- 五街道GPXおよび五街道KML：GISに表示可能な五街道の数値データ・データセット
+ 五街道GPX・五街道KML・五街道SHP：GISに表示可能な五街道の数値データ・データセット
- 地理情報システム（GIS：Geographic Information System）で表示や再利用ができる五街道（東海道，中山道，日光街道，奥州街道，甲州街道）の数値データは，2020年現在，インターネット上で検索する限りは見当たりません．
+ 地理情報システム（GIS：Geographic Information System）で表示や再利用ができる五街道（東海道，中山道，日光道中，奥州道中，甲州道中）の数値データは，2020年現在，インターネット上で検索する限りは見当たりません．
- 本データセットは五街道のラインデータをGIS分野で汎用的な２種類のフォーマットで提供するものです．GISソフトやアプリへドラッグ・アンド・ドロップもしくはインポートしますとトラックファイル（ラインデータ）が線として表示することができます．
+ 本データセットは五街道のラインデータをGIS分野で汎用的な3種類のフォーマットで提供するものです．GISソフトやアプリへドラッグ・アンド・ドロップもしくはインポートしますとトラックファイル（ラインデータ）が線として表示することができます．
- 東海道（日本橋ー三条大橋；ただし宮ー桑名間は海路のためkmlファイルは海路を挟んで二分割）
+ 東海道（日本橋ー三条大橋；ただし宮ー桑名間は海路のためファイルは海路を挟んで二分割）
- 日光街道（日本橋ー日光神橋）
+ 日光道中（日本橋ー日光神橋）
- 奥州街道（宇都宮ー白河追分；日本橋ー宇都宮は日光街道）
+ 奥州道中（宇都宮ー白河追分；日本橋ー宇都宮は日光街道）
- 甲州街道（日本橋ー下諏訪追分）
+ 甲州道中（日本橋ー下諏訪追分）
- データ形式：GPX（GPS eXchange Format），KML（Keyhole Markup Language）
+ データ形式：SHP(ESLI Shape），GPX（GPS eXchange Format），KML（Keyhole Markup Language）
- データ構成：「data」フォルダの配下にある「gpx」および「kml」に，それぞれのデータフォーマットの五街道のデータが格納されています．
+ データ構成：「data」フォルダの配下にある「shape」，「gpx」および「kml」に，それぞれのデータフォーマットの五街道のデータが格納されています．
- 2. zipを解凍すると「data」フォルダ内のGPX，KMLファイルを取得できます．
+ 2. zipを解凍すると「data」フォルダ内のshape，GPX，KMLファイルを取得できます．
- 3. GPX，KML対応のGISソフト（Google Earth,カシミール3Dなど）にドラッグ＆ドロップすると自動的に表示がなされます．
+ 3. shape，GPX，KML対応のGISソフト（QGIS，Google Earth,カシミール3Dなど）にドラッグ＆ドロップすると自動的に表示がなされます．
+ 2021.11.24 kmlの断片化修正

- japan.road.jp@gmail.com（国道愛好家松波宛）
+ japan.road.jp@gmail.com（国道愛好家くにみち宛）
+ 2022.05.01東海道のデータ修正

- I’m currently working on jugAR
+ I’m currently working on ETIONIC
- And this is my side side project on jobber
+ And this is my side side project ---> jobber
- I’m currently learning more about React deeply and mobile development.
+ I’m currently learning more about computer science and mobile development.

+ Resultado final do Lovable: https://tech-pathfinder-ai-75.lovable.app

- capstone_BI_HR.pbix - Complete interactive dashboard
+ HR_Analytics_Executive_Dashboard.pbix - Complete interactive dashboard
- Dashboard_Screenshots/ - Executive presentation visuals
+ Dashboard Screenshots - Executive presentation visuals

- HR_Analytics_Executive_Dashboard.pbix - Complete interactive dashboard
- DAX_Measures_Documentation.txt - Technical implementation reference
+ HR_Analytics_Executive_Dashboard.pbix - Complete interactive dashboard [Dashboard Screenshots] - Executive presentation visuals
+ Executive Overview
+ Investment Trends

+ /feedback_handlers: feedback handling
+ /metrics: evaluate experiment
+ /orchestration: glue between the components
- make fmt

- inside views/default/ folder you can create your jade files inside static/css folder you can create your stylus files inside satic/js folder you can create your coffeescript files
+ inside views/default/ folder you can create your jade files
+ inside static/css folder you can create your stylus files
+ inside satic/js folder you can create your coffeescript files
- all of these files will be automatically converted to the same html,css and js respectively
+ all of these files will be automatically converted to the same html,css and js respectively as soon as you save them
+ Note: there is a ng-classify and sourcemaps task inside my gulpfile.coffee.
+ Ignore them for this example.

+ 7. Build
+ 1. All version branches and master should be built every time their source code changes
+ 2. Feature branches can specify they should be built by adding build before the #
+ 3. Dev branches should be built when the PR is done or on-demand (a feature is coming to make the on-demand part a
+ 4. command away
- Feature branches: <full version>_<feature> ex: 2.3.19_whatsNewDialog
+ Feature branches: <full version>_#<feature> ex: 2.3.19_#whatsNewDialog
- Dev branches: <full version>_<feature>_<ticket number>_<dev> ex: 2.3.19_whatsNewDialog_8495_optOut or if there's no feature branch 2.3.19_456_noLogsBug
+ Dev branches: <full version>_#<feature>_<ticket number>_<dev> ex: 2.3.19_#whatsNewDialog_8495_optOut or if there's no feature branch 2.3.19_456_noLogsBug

----------------------------------------

### [WHAT IS BEING ASKED]
Using the data above, return every line that contains the string "ラインデータ".

### [COMPLETED EXERCISE]
- 本データセットは五街道のラインデータをGIS分野で汎用的な２種類のフォーマットで提供するものです．GISソフトやアプリへドラッグ・アンド・ドロップもしくはインポートしますとトラックファイル（ラインデータ）が線として表示することができます．
+ 本データセットは五街道のラインデータをGIS分野で汎用的な3種類のフォーマットで提供するものです．GISソフトやアプリへドラッグ・アンド・ドロップもしくはインポートしますとトラックファイル（ラインデータ）が線として表示することができます．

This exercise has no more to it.